So, I heard a rumor that the Camelback Glacial Kame in Glacial Park offers the best view in the Chicago area. I have always walked around, rather than up, the kame, figuring the 2-mile trail I like there has quite enough hills anyway. But, today, I figured I might as well see the site myself.

Here are some pics from the park. (Sorry, this may require extensive scrolling...)

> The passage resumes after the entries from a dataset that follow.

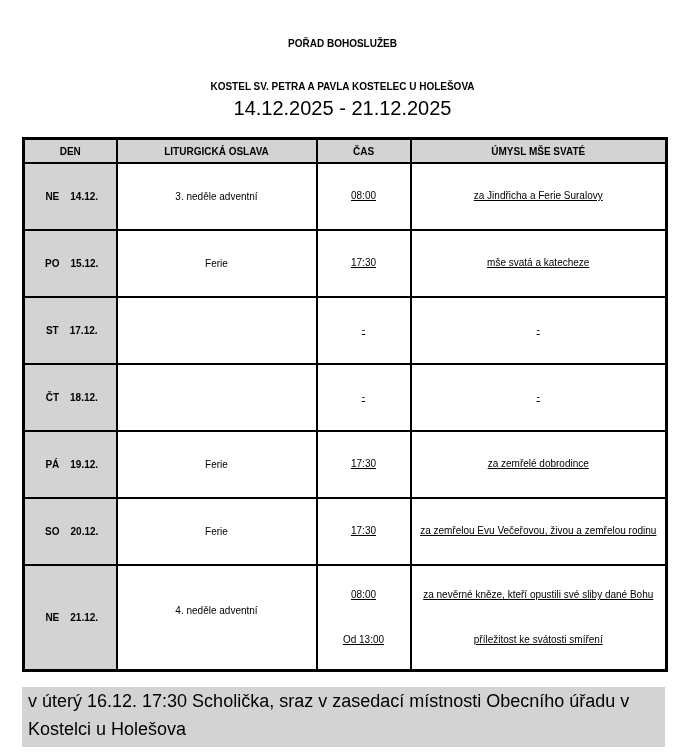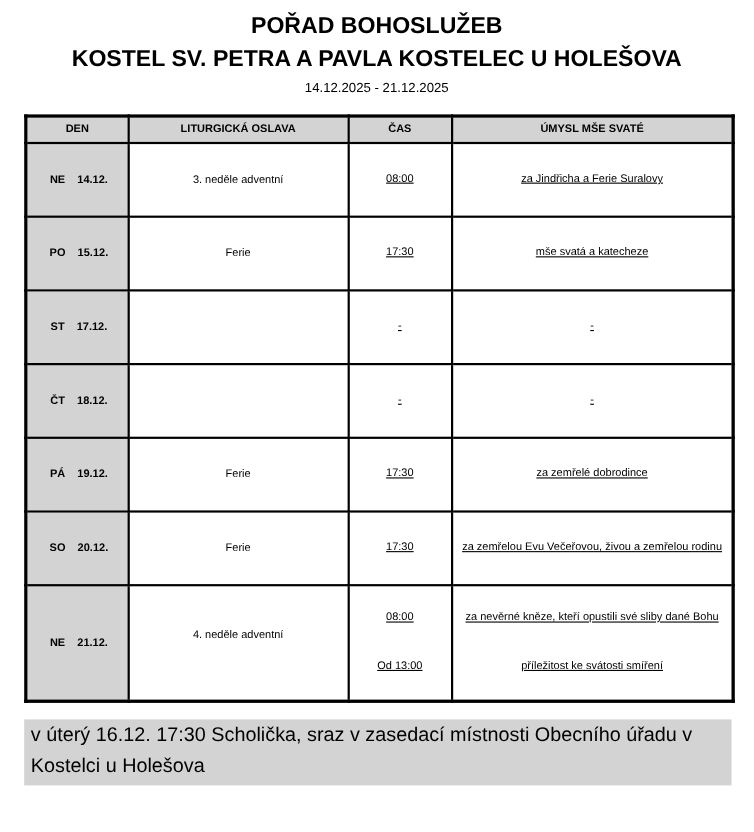--- a/index.html
+++ b/index.html
@@ -8,23 +8,23 @@
   }
   html,body{margin:0;padding:0;}
   body{
     width:685px;height:756px;
     background:#ffffff;color:#000;
     font-family:"Liberation Sans", sans-serif;
     overflow:hidden;
   }
   .titles{text-align:center;padding-top:9px;}
   .title,.subtitle{
-    font-weight:bold;font-size:21px;line-height:1.45;
-  }
-  .daterange{font-size:12px;margin-top:3px;}
+    font-weight:bold;font-size:10px;line-height:1.45;margin-top:28px;
+  }
+  .daterange{font-size:20px;margin-top:3px;}
 
   table.schedule{
     border-collapse:collapse;
     table-layout:fixed;
     width:643px;
     margin:17px 20px 0 22px;
     border:3px solid var(--border);
   }
   .schedule th,.schedule td{
     border:2px solid var(--border);

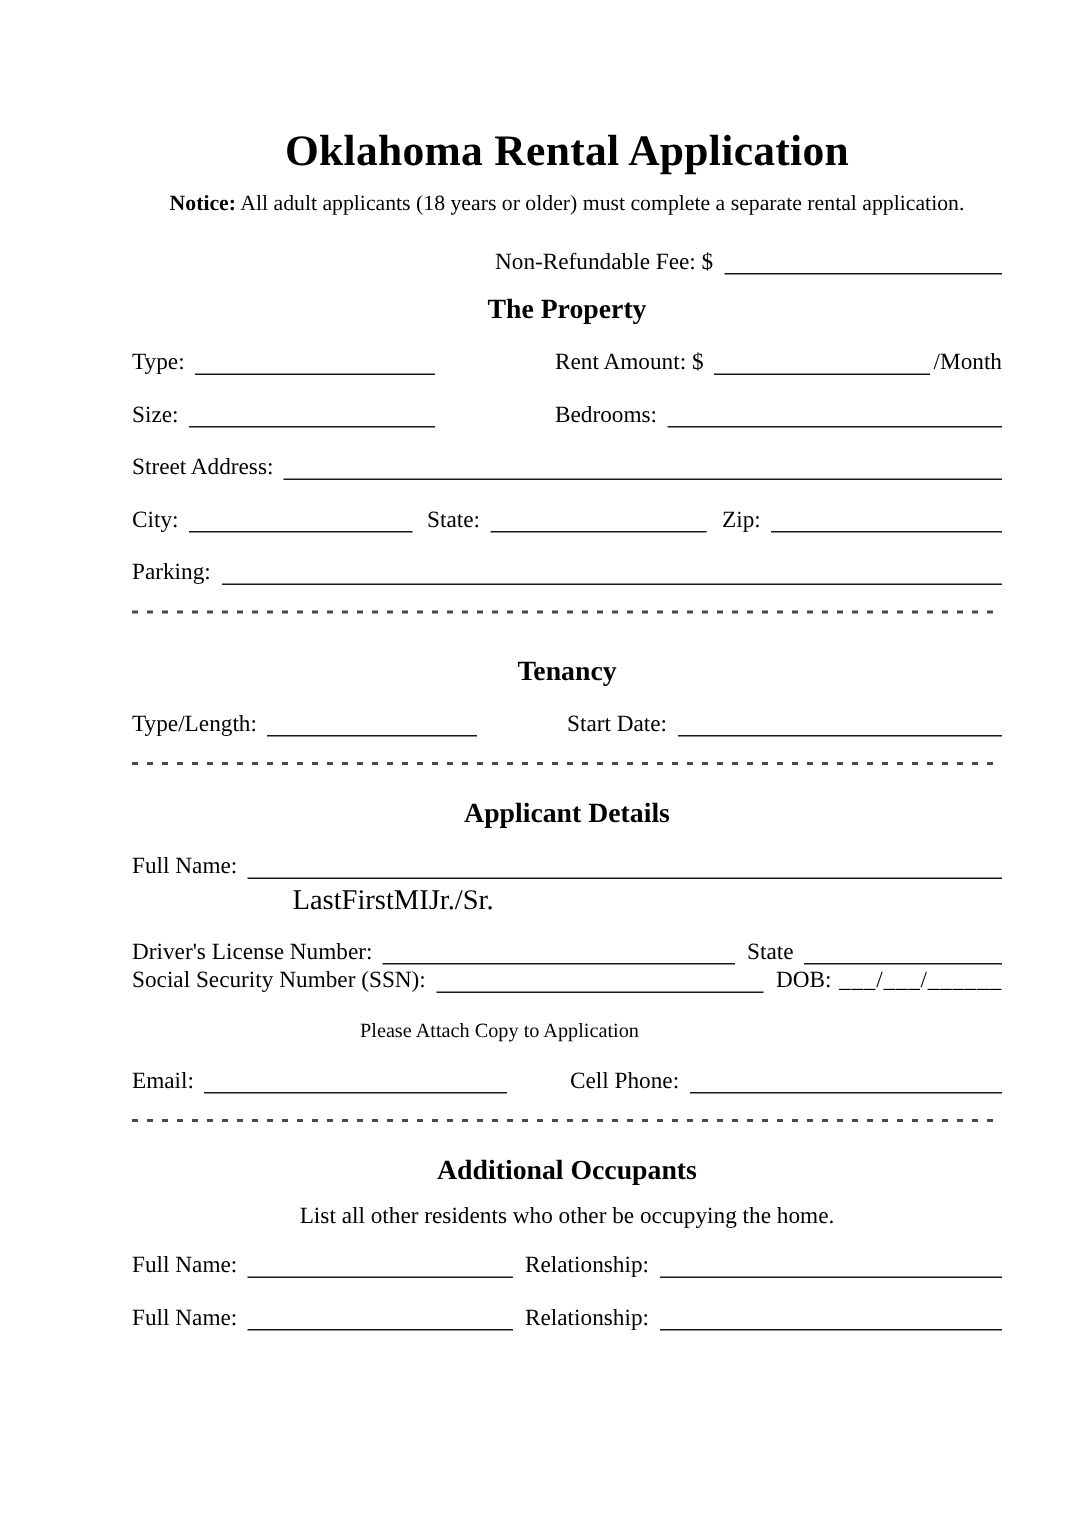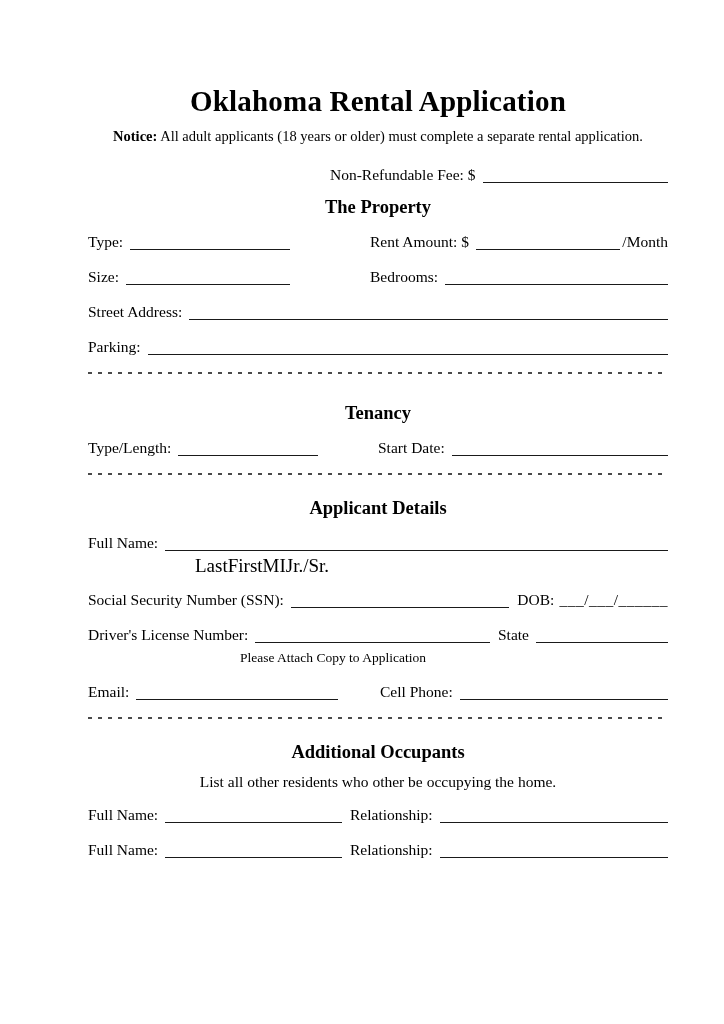--- a/index.html
+++ b/index.html
@@ -111,20 +111,36 @@
       <span class="label">Bedrooms:</span>
       <span class="bl"></span>
     </div>
   </div>
 
   <div class="row">
     <span class="label">Street Address:</span>
     <span class="bl"></span>
   </div>
 
+  <div class="row">
+    <div class="cell trio">
+      <span class="label">City:</span>
+      <span class="bl"></span>
+    </div>
+    <div class="gap10"></div>
+    <div class="cell trio">
+      <span class="label">State:</span>
+      <span class="bl"></span>
+    </div>
+    <div class="gap10"></div>
+    <div class="cell trio">
+      <span class="label">Zip:</span>
+      <span class="bl"></span>
+    </div>
+  </div>
 
   <div class="row">
     <span class="label">Parking:</span>
     <span class="bl"></span>
   </div>
 
   <div class="sep"></div>
 
   <h2 class="section-heading mt-sec">Tenancy</h2>
 
@@ -148,34 +164,34 @@
     <span class="bl"></span>
   </div>
 
   <div class="name-parts">
     <span>Last</span>
     <span>First</span>
     <span>MI</span>
     <span>Jr./Sr.</span>
   </div>
 
+  <div class="row" style="margin-bottom:0;">
+    <span class="label">Driver's License Number:</span>
+    <span class="bl"></span>
+    <span class="label" style="margin-left:8px;">State</span>
+    <span class="bl fixed" style="width:132px;"></span>
+  </div>
+
   <div class="row">
     <span class="label">Social Security Number (SSN):</span>
     <span class="bl"></span>
     <span class="label" style="margin-left:8px;">DOB:</span>
     <span class="dob-blanks">___/___/______</span>
   </div>
 
-  <div class="row" style="margin-bottom:0;">
-    <span class="label">Driver's License Number:</span>
-    <span class="bl"></span>
-    <span class="label" style="margin-left:8px;">State</span>
-    <span class="bl fixed" style="width:132px;"></span>
-  </div>
-
   <div class="attach-note">Please Attach Copy to Application</div>
 
   <div class="row">
     <div class="cell cell-l-e">
       <span class="label">Email:</span>
       <span class="bl"></span>
     </div>
     <div class="cell cell-r">
       <span class="label">Cell Phone:</span>
       <span class="bl"></span>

Quoting directly from a sign near the kame: These steep hills ahead were built here over several summers' time. 14,000 years ago the ice edge of a glacier stood, melting, about where you are now. A noisy waterfall gushed off the glacier's edge each summer into the valley beyond the hills. Sand and gravel flowed with the water and piled up to create the hundred-foot-high hills that geologists call "kames."

Here, BlackJack leads me up the narrow path on the first hill.

Two pics from the top:

Also from that sign: After the kames were deposited, the ice edge melted back toward Lake Michigan and left large ice blocks in the sand and gravel here. These blocks melted to become kettle shaped ponds and later, the bog and marsh wetlands of Glacial Park today. Climb the trail up onto the kames, known locally as "camelbacks," and take in the view that Native Americans, too, must have enjoyed.

Above: Two trees touch along the path after the kames.
Below: Looking up.

Below: BlackJack's tongue flapped and flopped when we were done.